Original topic: drainer out of memory
[TiDB Usage Environment] Production Environment
[TiDB Version] V3.0.9
[Reproduction Path] Adding a drainer node with ansible, there is a process at startup but no port.
[Encountered Problem: Symptoms and Impact]
During the drainer startup process, memory usage spikes, leading to OOM and the system kills the drainer.
The downstream is writing files to the local directory, not a database.
[Resource Configuration] 16 cores, 32G memory
[Attachments: Screenshots/Logs/Monitoring]
Has this database been around for a long time? Are there many DDLs? If so, it might be a known issue.
Yes, it’s been a long time, with many DDL operations. Recently, I wanted to upgrade to a higher version, so I backed up and synchronized the data first. Therefore, I enabled binlog and added a drainer node. As a result, the memory was exhausted before it even finished starting up.
Is the downstream binlog consumer a file, or another TiDB or MySQL?
That’s a very old version…
The minor version of 3.0.x has reached 20, and it has probably fixed a lot of bugs. You might want to consider upgrading.
It’s best to upgrade to the mainline version, as there will be fewer issues.
Drainer needs to pull the full history of DDL when starting. It seems that you have too much historical DDL history.
This could be caused by a large transaction. In the drainer code, there is no mechanism for archiving large transactions to disk. You can ensure that on the basis of a full backup, manually edit the commitTS in the drainer’s savepoint file, then restart the drainer to skip that large transaction.

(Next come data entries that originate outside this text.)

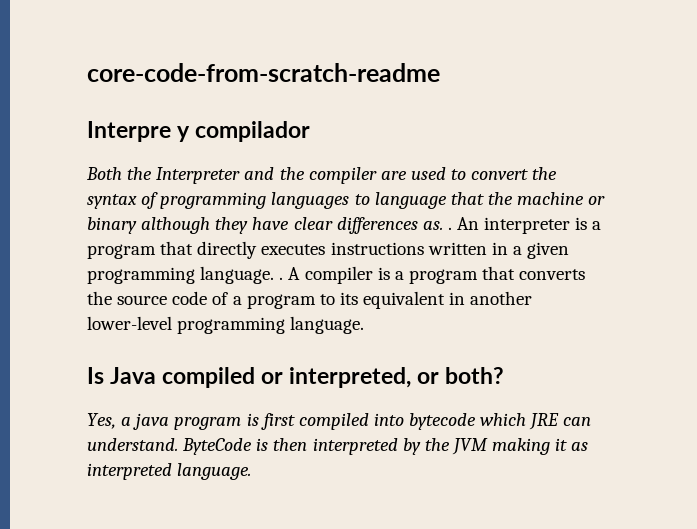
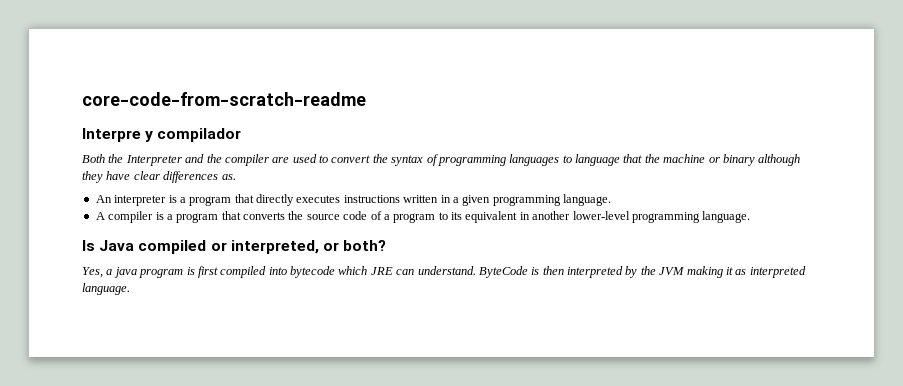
[447,227,452,230] . -> (236, 177) //
[279,277,284,280] . -> (611, 200) //

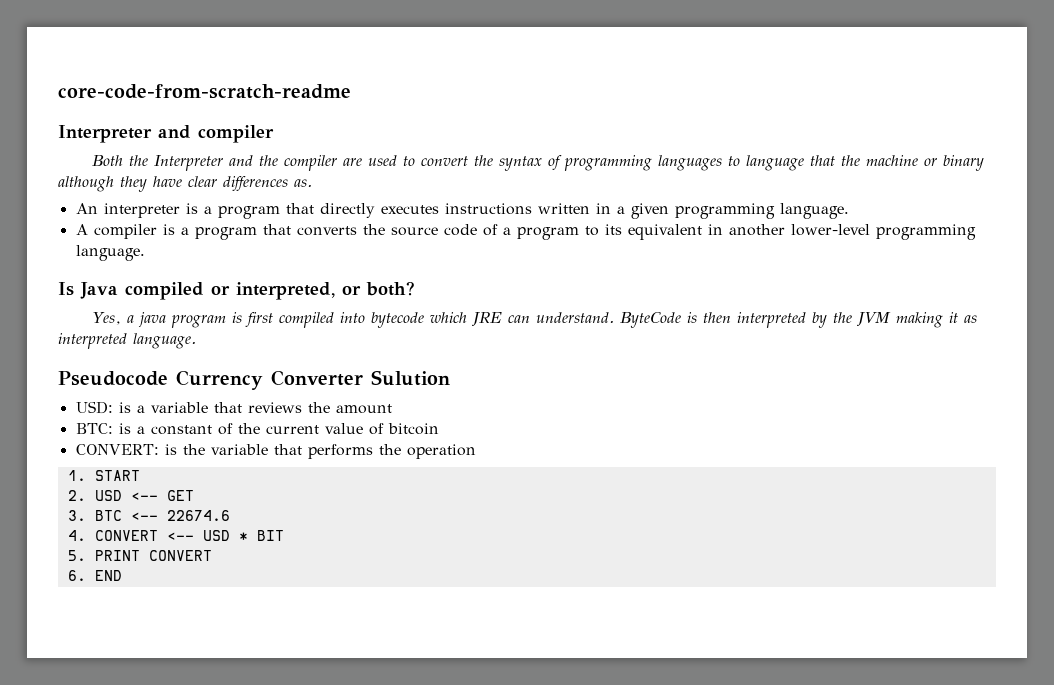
[82,128,242,142] Interpre y compilador -> [58,125,274,143] Interpreter and compiler
(130, 289) none -> [58,370,450,390] [75,401,392,414] [75,423,439,435] [75,444,476,459] [67,470,140,481] [67,490,194,501] [67,510,230,521] [67,530,284,541] [67,550,212,561] [67,570,122,581] // Pseudocode Currency Converter Sulution // USD: is a variable that reviews the amount // BTC: is a constant of the current value of bitcoin // CONVERT: is the variable that performs the operation // 1. START // 2. USD <-- GET // 3. BTC <-- 22674.6 // 4. CONVERT <-- USD * BIT // 5. PRINT CONVERT // 6. END

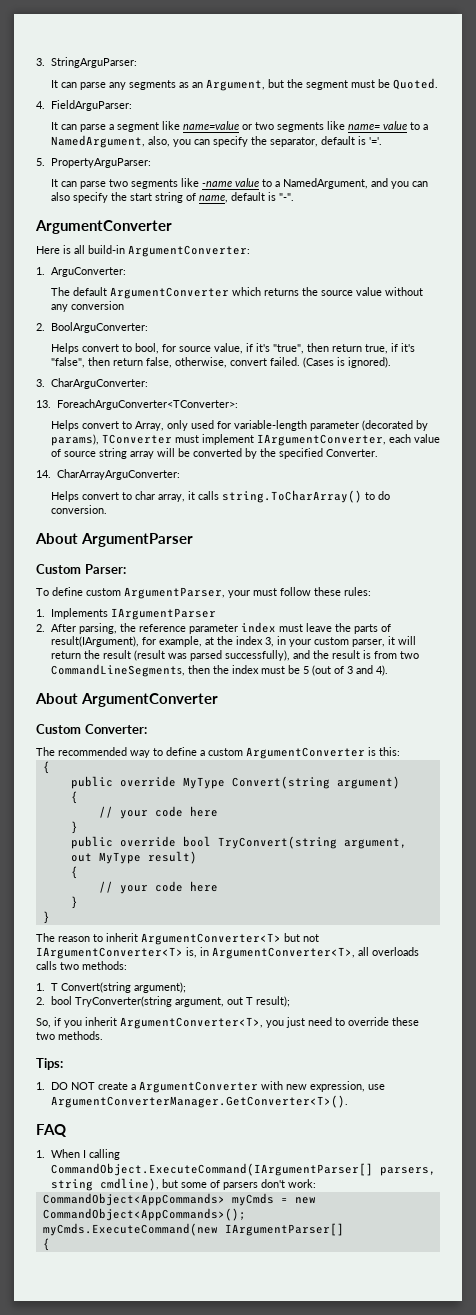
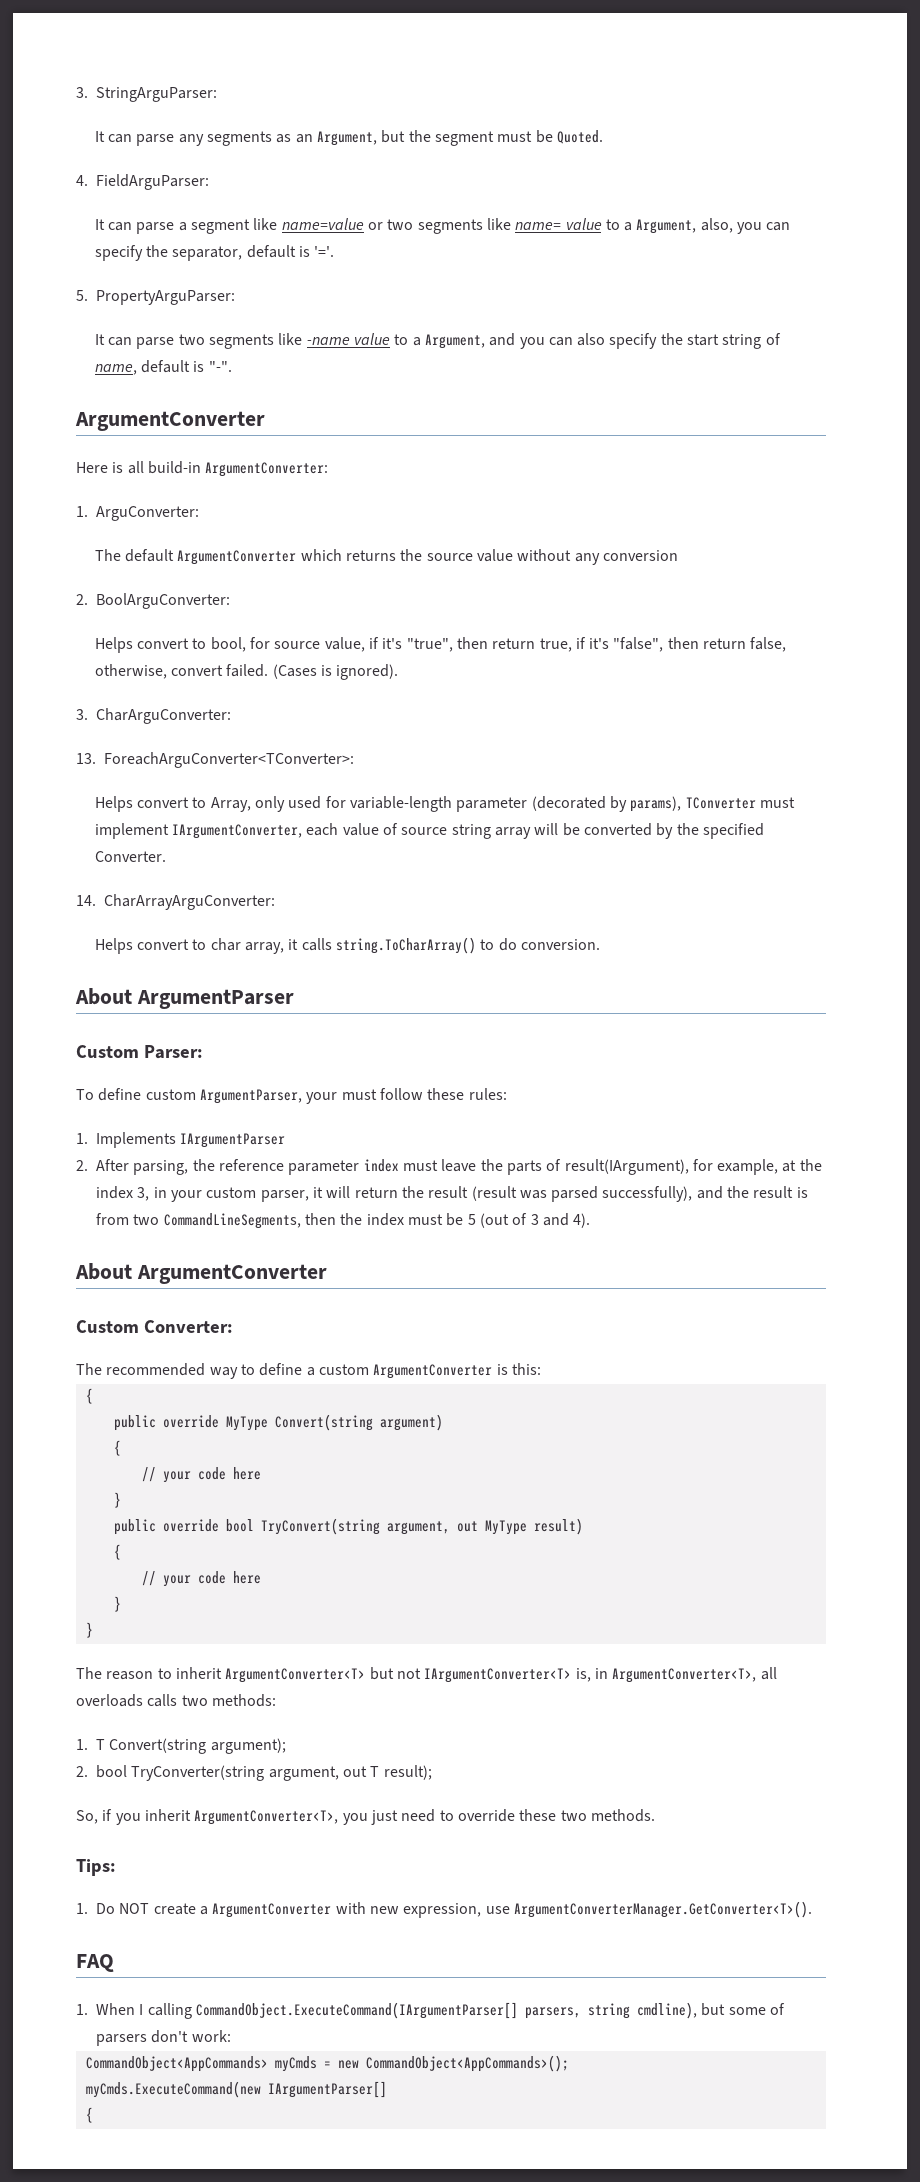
[50,135,145,148] NamedArgument, -> [636,219,697,234] Argument,
[282,178,368,189] NamedArgument, -> [424,334,485,349] Argument,
[50,1082,68,1090] DO -> [96,1903,115,1914] Do

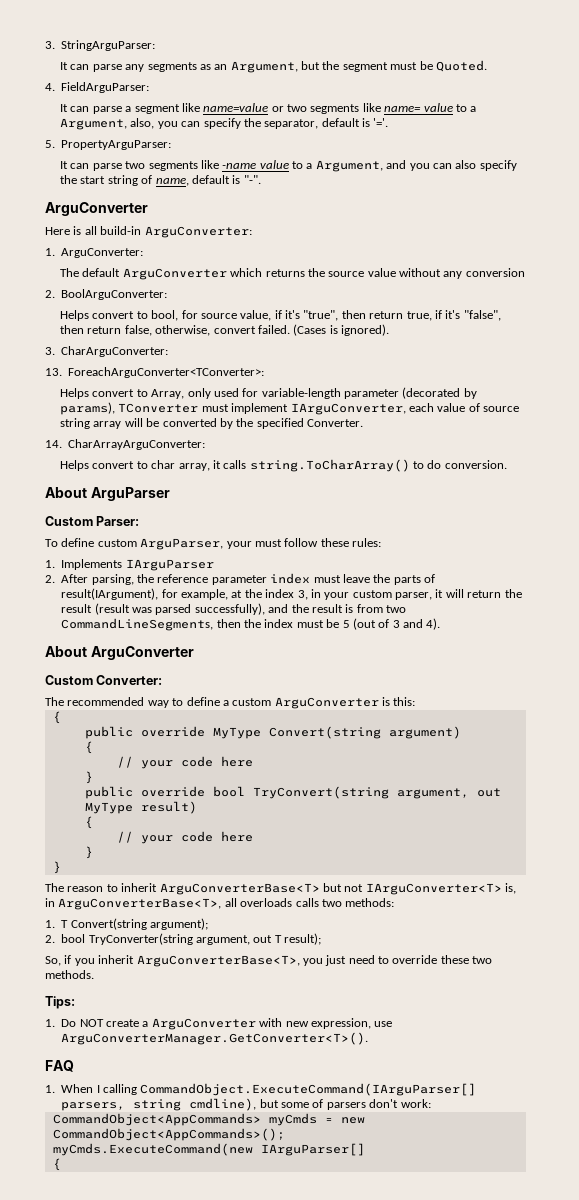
[75,411,265,431] ArgumentConverter -> [45,202,148,216] ArguConverter
[205,462,329,477] ArgumentConverter: -> [144,226,252,238] ArguConverter:
[177,550,297,565] ArgumentConverter -> [122,268,227,280] ArguConverter
[171,824,302,839] IArgumentConverter, -> [290,403,406,415] IArguConverter,
[136,989,294,1009] ArgumentParser -> [90,487,170,501] ArguParser
[199,1089,302,1104] ArgumentParser, -> [140,538,224,550] ArguParser,
[180,1133,286,1148] IArgumentParser -> [125,559,214,571] IArguParser
[136,1264,327,1284] ArgumentConverter -> [90,646,194,660] ArguConverter
[373,1364,493,1379] ArgumentConverter -> [274,697,379,709] ArguConverter
[225,1668,366,1683] ArgumentConverter<T> -> [159,883,320,895] ArguConverterBase<T>
[424,1668,572,1683] IArgumentConverter<T> -> [365,883,502,895] IArguConverter<T>
[612,1668,757,1683] ArgumentConverter<T>, -> [58,898,222,910] ArguConverterBase<T>,
[194,1810,339,1825] ArgumentConverter<T>, -> [136,955,300,967] ArguConverterBase<T>,
[212,1903,332,1918] ArgumentConverter -> [151,1018,256,1030] ArguConverter
[513,1901,812,1918] ArgumentConverterManager.GetConverter<T>(). -> [61,1032,369,1045] ArguConverterManager.GetConverter<T>().
[195,2002,518,2019] CommandObject.ExecuteCommand(IArgumentParser[] -> [140,1083,477,1096] CommandObject.ExecuteCommand(IArguParser[]
[267,2081,387,2098] IArgumentParser[] -> [260,1143,365,1156] IArguParser[]

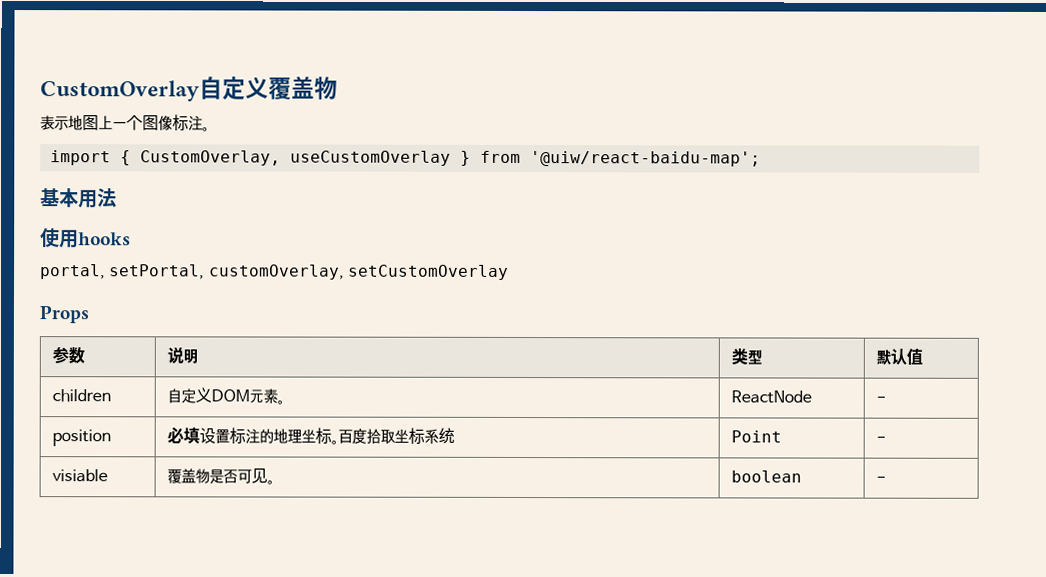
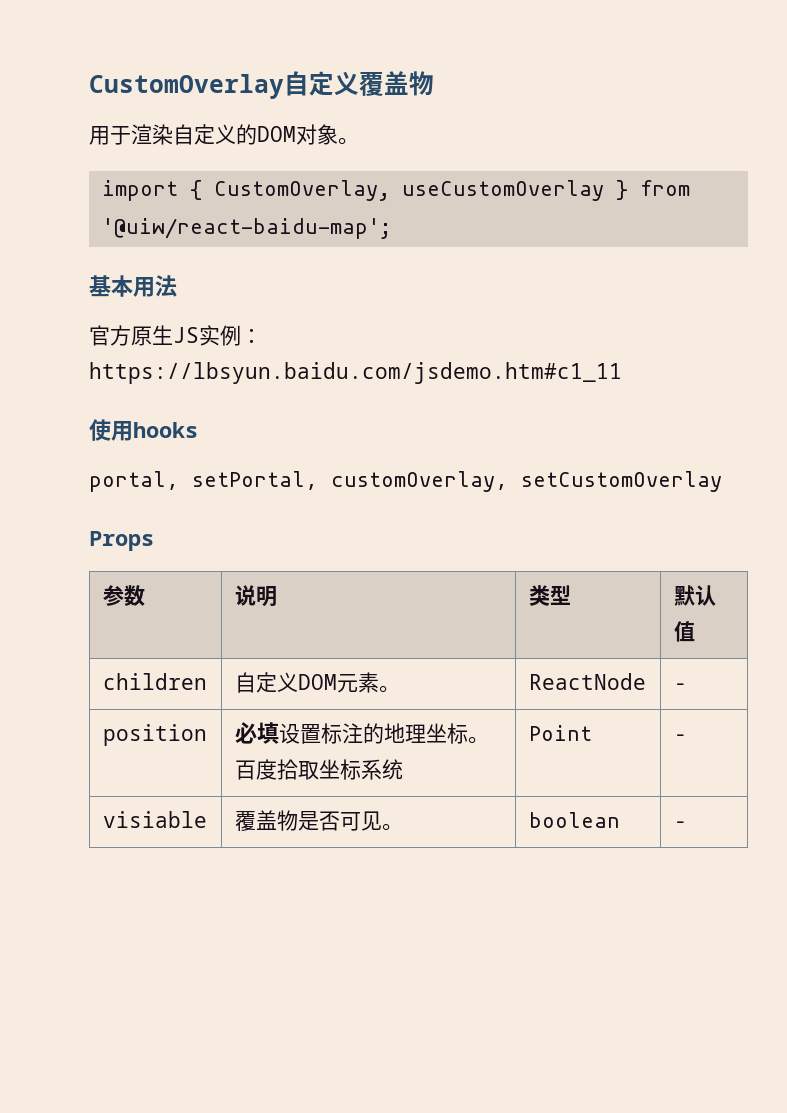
[40,114,203,132] 表示地图上一个图像标注 -> [89,124,338,145] 用于渲染自定义的DOM对象
(117, 198) none -> [89,325,262,346] [89,362,622,384] // 官方原生JS实例：https://lbsyun.baidu.com/jsdemo.htm#c1_11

The first time I started drainer, it didn’t start, and no savepoint was generated. Can I manually write one and put it up, then start it?
Is there no savepoint file for drainer? This was added later, right? Normally, there shouldn’t always be large transactions, should there?
Yes, it was added later, and it is currently up and running (using 32GB RAM + 250GB SWAP, which took more than 10 hours). When drainer starts, it will load historical DDL, so it requires a lot of memory. If there is not enough memory, it will result in an OOM and the program will be killed by the system. Currently, data synchronization cannot catch up, and the delay is significant. SWAP still cannot be used.
This topic was automatically closed 60 days after the last reply. New replies are no longer allowed.